### Brief
The line with "ship to: 50", the line with "total: 80.96 -> 57.32", and all lines between them in the material below: return these exactly, and no others.

### Input for this task

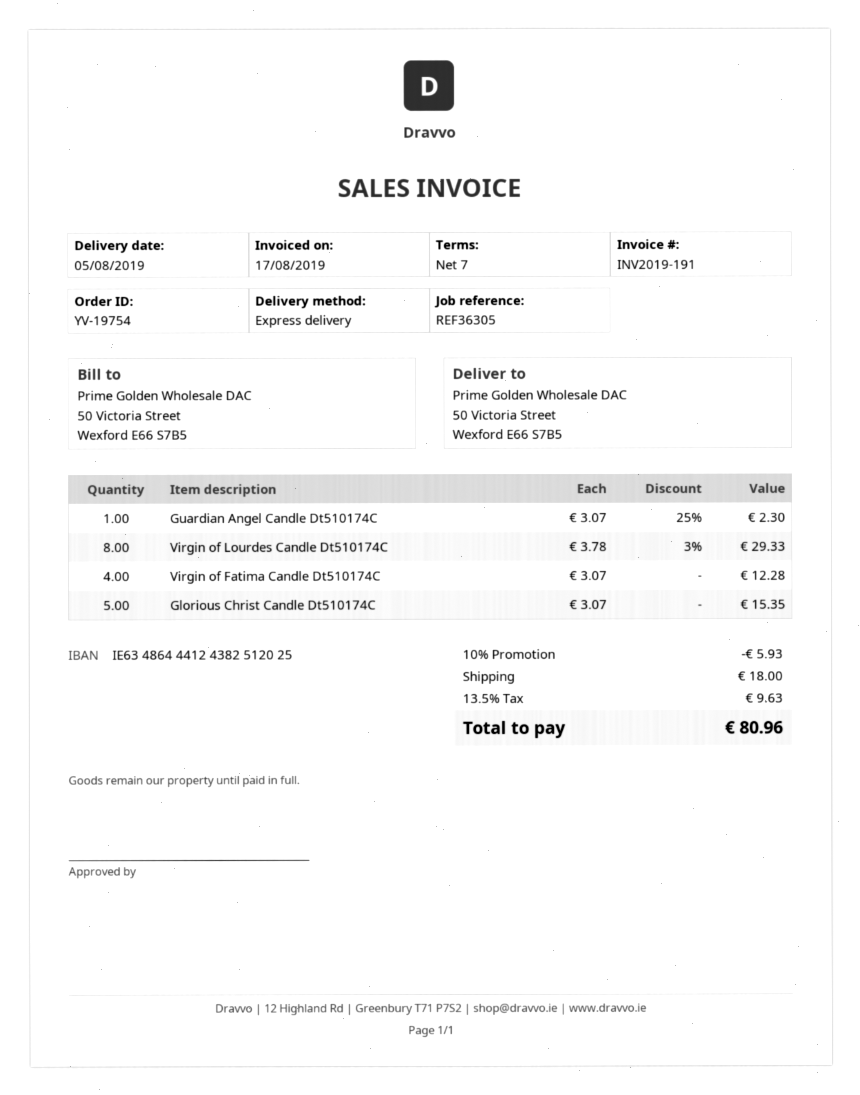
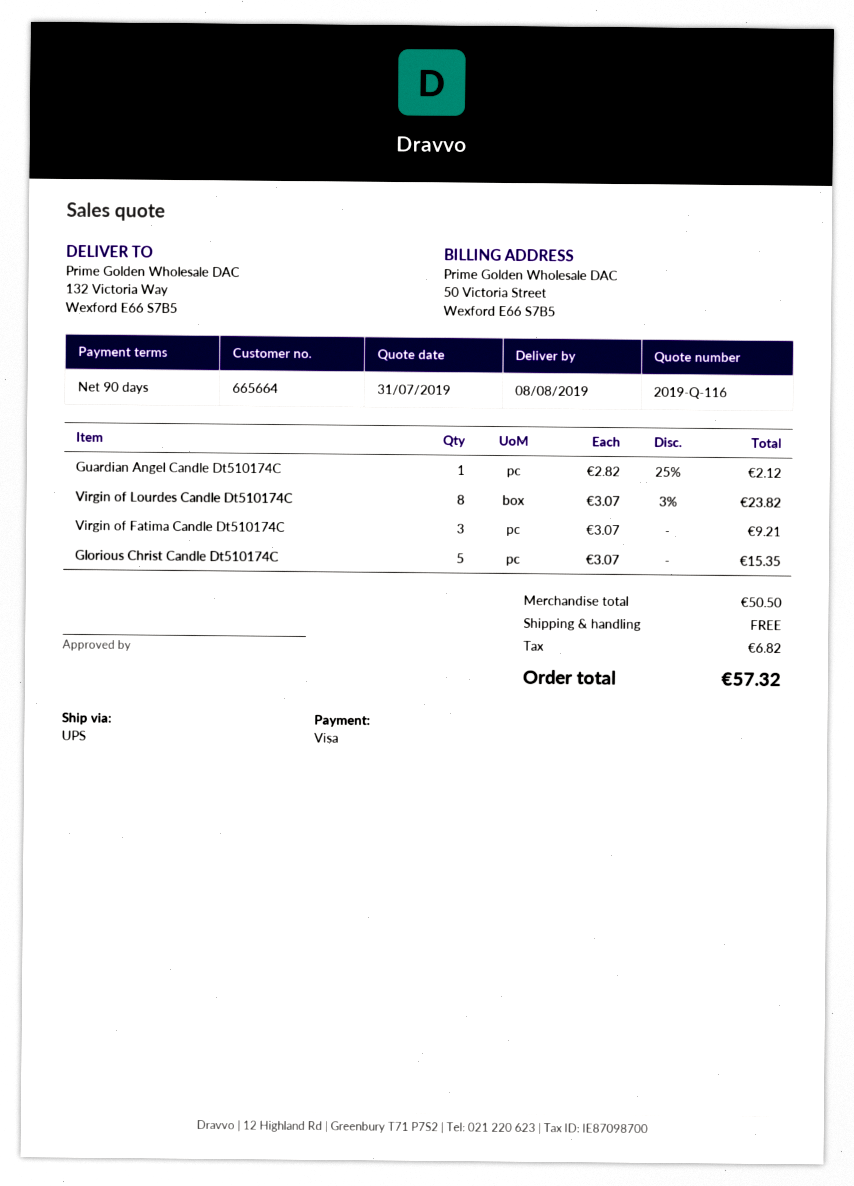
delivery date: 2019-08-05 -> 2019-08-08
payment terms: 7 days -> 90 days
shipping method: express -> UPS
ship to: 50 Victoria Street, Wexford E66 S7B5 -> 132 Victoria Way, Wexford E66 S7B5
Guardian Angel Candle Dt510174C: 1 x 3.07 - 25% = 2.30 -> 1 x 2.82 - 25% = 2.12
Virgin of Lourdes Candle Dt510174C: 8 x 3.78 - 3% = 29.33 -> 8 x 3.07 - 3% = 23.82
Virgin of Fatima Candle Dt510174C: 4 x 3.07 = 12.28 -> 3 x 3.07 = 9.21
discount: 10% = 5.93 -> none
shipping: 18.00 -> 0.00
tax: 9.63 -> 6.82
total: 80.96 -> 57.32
---
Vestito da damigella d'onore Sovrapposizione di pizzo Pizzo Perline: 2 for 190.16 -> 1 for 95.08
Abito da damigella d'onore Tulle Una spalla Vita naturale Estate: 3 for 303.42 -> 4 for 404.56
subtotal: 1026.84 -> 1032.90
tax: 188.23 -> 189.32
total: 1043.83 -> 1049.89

### Result for this task
ship to: 50 Victoria Street, Wexford E66 S7B5 -> 132 Victoria Way, Wexford E66 S7B5
Guardian Angel Candle Dt510174C: 1 x 3.07 - 25% = 2.30 -> 1 x 2.82 - 25% = 2.12
Virgin of Lourdes Candle Dt510174C: 8 x 3.78 - 3% = 29.33 -> 8 x 3.07 - 3% = 23.82
Virgin of Fatima Candle Dt510174C: 4 x 3.07 = 12.28 -> 3 x 3.07 = 9.21
discount: 10% = 5.93 -> none
shipping: 18.00 -> 0.00
tax: 9.63 -> 6.82
total: 80.96 -> 57.32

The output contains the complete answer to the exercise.